Um insbesondere im Falle der Durchsetzung eigener Ansprüche oder der Abwehr von Schadensersatzansprüchen nicht Schiffbruch zu erleiden, empfiehlt AdVoice folgende Punkte gleich zu Beginn eines Mandatsverhältnisses zu beachten. 

  1. Vollständige Mandantendaten
    Hier ist mehr tatsächlich auch mehr. Wer mehr über seine Mandanten weiß, also nicht nur Kontodaten, sondern auch Arbeitgeberanschriften kennt, kann im Falle der Forderungsdurchsetzung beim „Wettlauf der Gläubiger“ erfolgreicher sein.
  2. Vollständige Dokumentation
    Anwälte sollten sich frühzeitig angewöhnen, über Telefonate, Gespräche und alle wichtige Aspekte der Mandantenbeziehung Aktenvermerke anzulegen.
    Bei der Rekonstruktion einer möglicherweise schief gelaufenen Dienstleistung lassen sich so die richtigen Rückschlüsse ziehen.
  3. Vollständige Aufklärung
    Mandanten müssen frühzeitig und vollständig über „Risiken und Nebenwirkungen“ aufgeklärt werden. Das sollte ebenso schriftlich und mit der Unterschrift der Mandanten passieren. Eine Signatur erspart im Zweifel einen enervierenden Gerichtsprozess.
  4. Vollständige Vereinbarung
    Nicht selten wird vergessen, sich schriftlich bevollmächtigen zu lassen. Ein Anwalt ohne schriftliche Vollmacht handelt im Zweifel wie ein Vertreter ohne Vertretungsmacht im Prozess. Die Erfolgsaussichten einer Honorarklage stehen schlecht, wenn auf eine Vollmacht verzichtet wurde.
    Selbiges gilt für das Aushandeln eines bestimmten Anwaltshonorars. Das Honorar muss in einer von der Vollmacht separaten Vergütungsvereinbarung fixiert sein und die Preishöhe unmissverständlich zum Ausdruck bringen.
  5. Vollständige Geschäftsbedingungen
    Immer mehr Anwaltskanzleien gehen inzwischen dazu über, allgemeine Geschäftsbedingungen zu verwenden – sehr beliebt gerade bei Haftungsausschlüssen. Dann sollten diese aber in jedem Fall umfassend, verständlich formuliert und mit den Regeln über die Verwendung von Allgemeinen Geschäftsbedingungen (§§ 305ff BGB) vereinbar sein.
  6. Vollständige Haftungsdeckung
    250.000,- Euro beträgt die Mindestversicherungssumme pro Versicherungsfall. Die maximale Begrenzung des Haftpflichtversicherers liegt bei 1 Mio. Euro, so § 51 BRAO. Eine mit Mandanten vereinbarte Haftungsbegrenzung darf nicht unter dieser Mindestversicherungssumme liegen. Bei Streitwerten und Risiken jenseits der Mindestdeckung empfiehlt sich in jedem Fall eine Erhöhung der Versicherungssumme.
  7. Vollständige Offenlegung
    Es dürfte kaum ein Geheimnis sein, dass Mandanten schnell unzufrieden sind, wenn man sie über Vorgänge im Unklaren lässt. Daher ist eine vollständige Offenlegung aller Vorgänge, enorm wichtig, dass Vertrauen wächst – einfach erreichbar durch zeitnahe Übersendung von Abschriften.

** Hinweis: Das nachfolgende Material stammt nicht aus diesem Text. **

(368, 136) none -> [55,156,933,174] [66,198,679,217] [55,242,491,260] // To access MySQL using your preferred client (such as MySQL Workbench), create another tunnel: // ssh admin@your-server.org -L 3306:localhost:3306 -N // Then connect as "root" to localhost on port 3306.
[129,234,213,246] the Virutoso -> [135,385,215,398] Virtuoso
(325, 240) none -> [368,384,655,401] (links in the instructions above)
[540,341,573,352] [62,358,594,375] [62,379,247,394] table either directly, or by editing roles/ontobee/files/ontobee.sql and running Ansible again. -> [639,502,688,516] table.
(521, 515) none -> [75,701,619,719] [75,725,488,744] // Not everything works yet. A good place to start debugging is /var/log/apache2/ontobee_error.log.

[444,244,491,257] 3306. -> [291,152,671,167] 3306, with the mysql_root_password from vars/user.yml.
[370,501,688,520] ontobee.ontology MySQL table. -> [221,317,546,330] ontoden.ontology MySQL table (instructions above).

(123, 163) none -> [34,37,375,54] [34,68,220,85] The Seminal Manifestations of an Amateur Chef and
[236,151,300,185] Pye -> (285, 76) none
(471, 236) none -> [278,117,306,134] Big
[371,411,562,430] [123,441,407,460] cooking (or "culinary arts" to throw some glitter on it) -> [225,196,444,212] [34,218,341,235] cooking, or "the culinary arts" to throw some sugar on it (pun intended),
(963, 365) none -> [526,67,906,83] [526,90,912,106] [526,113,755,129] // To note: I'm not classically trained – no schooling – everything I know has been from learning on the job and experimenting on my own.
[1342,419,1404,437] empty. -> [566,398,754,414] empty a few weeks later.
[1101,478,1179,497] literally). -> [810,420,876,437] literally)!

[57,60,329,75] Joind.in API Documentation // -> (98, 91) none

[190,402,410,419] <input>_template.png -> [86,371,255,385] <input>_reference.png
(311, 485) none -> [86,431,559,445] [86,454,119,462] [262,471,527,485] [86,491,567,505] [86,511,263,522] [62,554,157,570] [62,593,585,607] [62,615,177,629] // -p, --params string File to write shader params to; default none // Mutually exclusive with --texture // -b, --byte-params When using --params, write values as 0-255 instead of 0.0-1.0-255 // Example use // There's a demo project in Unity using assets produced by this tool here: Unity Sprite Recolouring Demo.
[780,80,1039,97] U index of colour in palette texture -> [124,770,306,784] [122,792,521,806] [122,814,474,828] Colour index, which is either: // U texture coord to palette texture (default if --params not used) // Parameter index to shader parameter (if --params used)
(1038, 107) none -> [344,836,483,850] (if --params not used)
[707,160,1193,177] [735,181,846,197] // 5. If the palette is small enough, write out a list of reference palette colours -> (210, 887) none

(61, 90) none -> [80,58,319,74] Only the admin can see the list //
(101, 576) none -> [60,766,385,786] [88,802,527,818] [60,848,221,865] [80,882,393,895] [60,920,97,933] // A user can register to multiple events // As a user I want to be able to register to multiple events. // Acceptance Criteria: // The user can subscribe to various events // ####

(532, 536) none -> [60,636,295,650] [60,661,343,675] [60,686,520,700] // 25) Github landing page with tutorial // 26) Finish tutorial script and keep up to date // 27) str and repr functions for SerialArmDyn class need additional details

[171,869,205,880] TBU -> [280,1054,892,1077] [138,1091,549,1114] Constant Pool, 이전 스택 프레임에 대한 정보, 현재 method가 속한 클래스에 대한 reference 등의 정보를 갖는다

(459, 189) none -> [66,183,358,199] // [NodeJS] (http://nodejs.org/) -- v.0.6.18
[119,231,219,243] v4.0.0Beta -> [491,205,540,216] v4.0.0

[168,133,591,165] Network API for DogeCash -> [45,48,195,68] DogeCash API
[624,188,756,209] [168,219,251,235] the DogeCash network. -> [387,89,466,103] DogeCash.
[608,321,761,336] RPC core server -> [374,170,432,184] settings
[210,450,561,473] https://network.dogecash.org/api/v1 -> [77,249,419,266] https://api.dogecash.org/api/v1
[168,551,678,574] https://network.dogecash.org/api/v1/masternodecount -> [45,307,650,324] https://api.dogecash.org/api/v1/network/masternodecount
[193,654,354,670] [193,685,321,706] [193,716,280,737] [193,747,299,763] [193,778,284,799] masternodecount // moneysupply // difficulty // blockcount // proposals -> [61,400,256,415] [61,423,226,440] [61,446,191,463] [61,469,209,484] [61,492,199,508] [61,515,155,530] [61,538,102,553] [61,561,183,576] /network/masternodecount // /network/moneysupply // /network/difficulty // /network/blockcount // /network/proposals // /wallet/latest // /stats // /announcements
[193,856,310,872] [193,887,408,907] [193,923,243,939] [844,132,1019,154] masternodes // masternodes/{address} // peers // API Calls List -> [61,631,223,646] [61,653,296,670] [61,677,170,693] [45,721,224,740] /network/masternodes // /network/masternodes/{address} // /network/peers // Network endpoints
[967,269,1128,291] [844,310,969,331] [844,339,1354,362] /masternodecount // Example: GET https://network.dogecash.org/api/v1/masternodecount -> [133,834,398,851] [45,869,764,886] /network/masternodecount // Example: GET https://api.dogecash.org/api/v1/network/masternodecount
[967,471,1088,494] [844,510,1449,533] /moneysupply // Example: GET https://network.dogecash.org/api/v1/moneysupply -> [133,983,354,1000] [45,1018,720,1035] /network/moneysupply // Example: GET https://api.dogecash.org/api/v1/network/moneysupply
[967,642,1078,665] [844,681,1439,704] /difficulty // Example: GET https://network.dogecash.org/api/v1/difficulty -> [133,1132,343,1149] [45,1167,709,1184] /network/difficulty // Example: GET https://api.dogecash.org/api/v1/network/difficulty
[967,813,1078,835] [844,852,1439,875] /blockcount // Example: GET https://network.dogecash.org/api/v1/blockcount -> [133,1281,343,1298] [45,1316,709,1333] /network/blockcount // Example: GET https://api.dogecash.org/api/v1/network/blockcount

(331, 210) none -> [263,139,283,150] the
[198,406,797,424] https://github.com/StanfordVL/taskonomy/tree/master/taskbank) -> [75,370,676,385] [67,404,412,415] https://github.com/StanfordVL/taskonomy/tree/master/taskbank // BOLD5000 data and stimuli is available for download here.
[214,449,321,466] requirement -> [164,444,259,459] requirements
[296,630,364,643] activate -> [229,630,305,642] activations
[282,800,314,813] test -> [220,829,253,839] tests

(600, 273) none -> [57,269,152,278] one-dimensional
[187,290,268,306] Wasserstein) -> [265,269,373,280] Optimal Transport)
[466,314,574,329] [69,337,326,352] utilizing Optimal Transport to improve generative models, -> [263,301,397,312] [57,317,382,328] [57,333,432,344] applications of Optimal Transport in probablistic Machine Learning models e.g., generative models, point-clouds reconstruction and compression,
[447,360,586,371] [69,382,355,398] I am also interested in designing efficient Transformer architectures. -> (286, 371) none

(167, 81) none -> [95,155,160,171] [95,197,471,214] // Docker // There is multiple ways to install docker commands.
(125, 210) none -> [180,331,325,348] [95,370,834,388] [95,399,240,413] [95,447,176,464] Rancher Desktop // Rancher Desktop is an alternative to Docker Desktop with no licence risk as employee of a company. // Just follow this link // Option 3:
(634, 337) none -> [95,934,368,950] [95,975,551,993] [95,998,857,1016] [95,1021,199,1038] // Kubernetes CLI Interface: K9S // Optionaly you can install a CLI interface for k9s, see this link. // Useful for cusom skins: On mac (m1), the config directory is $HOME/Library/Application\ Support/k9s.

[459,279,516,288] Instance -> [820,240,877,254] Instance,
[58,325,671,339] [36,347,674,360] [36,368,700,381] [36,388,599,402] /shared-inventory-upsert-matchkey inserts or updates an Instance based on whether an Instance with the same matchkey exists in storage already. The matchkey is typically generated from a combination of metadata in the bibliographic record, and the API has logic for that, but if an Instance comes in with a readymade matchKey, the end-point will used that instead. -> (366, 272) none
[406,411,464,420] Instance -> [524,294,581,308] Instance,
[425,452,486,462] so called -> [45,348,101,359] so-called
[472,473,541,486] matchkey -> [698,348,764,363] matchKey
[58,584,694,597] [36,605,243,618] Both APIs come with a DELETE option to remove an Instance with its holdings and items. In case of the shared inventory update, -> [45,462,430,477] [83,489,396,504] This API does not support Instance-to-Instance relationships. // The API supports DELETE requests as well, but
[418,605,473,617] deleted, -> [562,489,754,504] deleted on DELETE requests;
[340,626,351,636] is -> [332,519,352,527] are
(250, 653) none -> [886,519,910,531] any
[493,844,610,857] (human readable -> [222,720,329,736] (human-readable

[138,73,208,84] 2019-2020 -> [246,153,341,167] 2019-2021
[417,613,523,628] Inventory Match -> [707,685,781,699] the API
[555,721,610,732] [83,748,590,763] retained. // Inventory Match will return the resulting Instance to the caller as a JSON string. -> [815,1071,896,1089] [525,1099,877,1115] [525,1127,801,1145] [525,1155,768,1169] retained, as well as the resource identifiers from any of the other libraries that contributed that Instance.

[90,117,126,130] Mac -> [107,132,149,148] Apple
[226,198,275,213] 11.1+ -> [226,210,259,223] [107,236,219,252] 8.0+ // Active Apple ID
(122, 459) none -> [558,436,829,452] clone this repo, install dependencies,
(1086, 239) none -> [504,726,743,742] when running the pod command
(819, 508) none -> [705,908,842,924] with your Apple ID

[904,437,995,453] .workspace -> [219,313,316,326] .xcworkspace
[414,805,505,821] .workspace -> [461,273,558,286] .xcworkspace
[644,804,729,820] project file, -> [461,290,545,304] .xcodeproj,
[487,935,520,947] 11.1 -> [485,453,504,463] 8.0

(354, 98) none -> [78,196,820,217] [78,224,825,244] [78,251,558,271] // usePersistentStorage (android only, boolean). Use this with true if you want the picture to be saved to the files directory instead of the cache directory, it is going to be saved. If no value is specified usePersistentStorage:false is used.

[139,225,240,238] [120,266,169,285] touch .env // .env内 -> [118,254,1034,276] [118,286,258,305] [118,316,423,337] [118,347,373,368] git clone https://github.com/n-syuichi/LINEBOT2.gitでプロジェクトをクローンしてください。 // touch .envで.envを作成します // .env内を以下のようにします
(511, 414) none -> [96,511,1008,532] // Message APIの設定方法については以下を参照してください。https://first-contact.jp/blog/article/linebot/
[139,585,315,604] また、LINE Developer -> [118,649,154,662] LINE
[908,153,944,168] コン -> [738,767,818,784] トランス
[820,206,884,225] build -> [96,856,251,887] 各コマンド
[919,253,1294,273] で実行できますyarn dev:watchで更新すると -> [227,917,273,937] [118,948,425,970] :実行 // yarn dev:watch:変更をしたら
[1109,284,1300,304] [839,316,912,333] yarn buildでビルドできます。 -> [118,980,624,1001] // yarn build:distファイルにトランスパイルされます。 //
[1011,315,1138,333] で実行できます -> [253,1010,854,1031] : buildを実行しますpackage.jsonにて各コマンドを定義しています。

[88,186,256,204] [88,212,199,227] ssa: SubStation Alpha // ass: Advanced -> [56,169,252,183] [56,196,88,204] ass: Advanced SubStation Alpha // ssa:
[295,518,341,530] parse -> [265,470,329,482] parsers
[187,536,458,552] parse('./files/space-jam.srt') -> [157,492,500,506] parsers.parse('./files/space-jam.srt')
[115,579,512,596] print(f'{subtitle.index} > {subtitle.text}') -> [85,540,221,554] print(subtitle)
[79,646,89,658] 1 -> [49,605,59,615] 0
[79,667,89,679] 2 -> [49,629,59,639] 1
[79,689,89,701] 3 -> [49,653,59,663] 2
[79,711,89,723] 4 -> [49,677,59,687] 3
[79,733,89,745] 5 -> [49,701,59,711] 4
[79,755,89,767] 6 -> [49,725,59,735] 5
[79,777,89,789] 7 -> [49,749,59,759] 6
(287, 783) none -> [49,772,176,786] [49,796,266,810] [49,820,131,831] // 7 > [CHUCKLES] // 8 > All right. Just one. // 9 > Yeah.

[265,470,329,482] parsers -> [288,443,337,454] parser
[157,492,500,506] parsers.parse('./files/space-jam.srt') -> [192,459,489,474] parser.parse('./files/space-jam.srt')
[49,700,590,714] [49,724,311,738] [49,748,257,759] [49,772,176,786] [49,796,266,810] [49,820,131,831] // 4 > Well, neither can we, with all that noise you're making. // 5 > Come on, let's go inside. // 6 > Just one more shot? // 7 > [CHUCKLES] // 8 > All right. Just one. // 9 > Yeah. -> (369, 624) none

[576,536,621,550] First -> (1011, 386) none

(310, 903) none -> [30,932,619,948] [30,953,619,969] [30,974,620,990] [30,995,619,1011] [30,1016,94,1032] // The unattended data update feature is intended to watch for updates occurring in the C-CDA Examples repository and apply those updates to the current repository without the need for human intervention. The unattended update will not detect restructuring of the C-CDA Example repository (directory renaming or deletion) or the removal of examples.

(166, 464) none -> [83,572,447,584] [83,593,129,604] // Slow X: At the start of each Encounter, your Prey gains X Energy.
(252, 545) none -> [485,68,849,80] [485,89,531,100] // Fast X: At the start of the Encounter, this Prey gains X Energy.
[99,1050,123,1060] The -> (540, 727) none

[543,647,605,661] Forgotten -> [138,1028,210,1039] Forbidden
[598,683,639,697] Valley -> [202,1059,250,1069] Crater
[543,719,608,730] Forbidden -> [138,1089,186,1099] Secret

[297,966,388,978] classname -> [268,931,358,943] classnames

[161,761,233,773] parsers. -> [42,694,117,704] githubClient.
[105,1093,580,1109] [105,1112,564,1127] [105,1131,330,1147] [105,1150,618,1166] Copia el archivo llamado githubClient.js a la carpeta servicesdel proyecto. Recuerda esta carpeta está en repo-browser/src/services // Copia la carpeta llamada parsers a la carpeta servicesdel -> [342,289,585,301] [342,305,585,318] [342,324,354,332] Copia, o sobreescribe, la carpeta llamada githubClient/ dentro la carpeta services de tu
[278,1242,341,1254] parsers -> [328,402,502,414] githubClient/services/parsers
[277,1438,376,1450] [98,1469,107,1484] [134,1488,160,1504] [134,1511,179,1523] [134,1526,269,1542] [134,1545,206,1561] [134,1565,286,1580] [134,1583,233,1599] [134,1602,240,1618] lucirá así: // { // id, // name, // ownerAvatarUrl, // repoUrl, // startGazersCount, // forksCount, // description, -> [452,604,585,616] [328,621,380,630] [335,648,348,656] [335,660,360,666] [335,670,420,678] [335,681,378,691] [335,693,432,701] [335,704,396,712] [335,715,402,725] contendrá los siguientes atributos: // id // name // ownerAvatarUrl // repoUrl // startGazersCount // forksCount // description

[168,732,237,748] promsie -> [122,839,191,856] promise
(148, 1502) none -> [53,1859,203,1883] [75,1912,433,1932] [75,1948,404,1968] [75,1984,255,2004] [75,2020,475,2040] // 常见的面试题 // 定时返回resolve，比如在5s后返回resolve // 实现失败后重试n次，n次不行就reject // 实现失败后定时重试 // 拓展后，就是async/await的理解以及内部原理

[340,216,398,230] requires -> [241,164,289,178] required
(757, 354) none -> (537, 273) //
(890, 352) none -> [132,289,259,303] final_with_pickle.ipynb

  8. Vollständige Ausbezahlung
    Was wie eine Selbstverständlichkeit klingt, bereitet Berufsneulingen manchmal Kopfzerbrechen – das Fremdgeld. Grundsätzlich gilt: Fremdgelder sind unverzüglich an den Berechtigten weiterzuleiten. Wenn dies nicht möglich ist, sind Fremdgelder auf Anderkonten zu verwalten. Eine Missachtung führt nicht nur rasch zum Verdruss bei Mandanten, sondern schlimmstenfalls zu einer strafrechtlichen Verurteilung wegen Unterschlagung bzw. Untreue.
  9. Vollständige Klarheit
    Gerade Anwälte verlieren dort an Vertrauen und Glaubwürdigkeit, wo sie sich hinter leeren Phrasen und schwer verständlichen Floskeln verstecken. Klarheit der Sprache und des Ausdrucks erspart allen Parteien einen Dolmetscher und nach einem eventuell verlorenen Verfahren nicht selten erheblichen Ärger.
  10. Vollständige Aufrichtigkeit
    Fehler passieren – wo gehobelt wird, fallen Späne, so auch bei Juristen. Sollten Fehler vorkommen, ist es gewiss falsch, dem Mandanten mit Arroganz zu begegnen und ihm reflexiv die Schuld daran zu geben. Offenheit und Ehrlichkeit, ohne jedoch ein Schuldanerkenntnis abzugeben, zahlen sich aus. Denn Fehler sind menschlich, was Mandanten in der Regel verstehen.